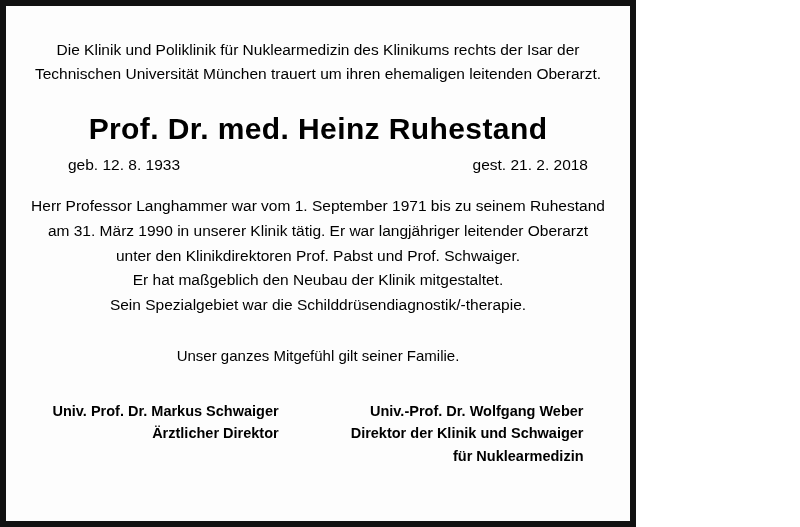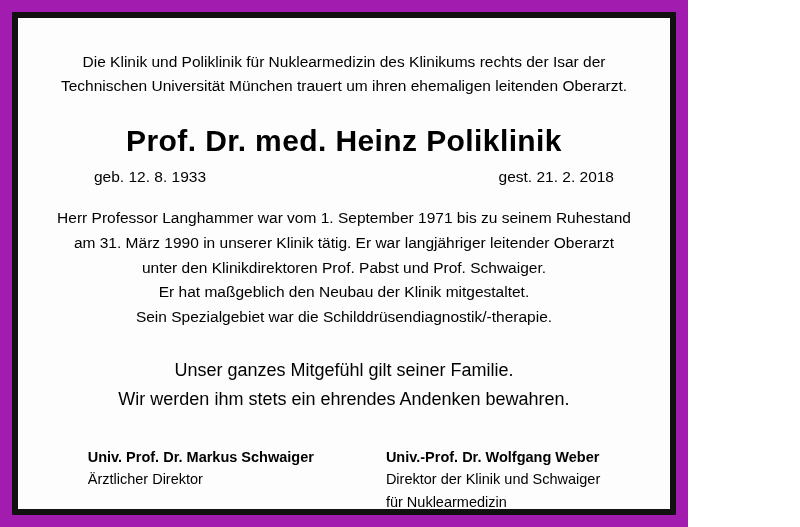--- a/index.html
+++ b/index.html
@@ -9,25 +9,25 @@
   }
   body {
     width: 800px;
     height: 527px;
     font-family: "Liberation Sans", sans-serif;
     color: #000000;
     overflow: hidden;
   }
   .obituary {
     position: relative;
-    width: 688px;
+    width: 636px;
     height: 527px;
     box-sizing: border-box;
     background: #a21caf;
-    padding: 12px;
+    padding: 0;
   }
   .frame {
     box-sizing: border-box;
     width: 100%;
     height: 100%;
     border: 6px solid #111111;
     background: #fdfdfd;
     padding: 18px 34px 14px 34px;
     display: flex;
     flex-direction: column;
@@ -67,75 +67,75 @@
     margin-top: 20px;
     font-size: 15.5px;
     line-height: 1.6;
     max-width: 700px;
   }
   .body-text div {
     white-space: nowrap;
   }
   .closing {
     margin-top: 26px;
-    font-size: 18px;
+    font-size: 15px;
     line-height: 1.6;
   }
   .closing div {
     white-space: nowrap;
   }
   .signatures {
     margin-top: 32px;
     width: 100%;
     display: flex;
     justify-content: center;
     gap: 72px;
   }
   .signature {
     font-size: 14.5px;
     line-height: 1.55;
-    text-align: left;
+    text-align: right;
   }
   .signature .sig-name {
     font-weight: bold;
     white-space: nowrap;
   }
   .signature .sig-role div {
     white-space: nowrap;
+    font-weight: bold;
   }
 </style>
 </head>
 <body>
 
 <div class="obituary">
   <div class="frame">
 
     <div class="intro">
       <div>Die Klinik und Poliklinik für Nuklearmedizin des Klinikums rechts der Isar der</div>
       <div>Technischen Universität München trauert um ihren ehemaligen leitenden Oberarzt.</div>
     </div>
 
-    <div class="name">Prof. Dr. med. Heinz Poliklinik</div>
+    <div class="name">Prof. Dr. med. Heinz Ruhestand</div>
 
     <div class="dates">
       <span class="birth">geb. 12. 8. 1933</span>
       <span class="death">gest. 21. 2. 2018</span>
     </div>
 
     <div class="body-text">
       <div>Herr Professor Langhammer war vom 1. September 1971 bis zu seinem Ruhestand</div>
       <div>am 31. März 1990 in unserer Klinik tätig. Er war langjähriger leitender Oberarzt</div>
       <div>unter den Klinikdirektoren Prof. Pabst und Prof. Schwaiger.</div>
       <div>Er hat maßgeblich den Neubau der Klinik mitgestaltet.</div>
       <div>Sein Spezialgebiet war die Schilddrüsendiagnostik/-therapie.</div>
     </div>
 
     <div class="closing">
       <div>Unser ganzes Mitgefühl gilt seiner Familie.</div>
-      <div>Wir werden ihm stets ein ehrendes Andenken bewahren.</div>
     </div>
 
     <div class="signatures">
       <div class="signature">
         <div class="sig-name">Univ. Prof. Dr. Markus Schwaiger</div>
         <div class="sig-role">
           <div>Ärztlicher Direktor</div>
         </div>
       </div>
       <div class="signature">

Instructions to follow -
Return every line above where "Ruhestand" appears.

Answer to this problem -
+    <div class="name">Prof. Dr. med. Heinz Ruhestand</div>
       <div>Herr Professor Langhammer war vom 1. September 1971 bis zu seinem Ruhestand</div>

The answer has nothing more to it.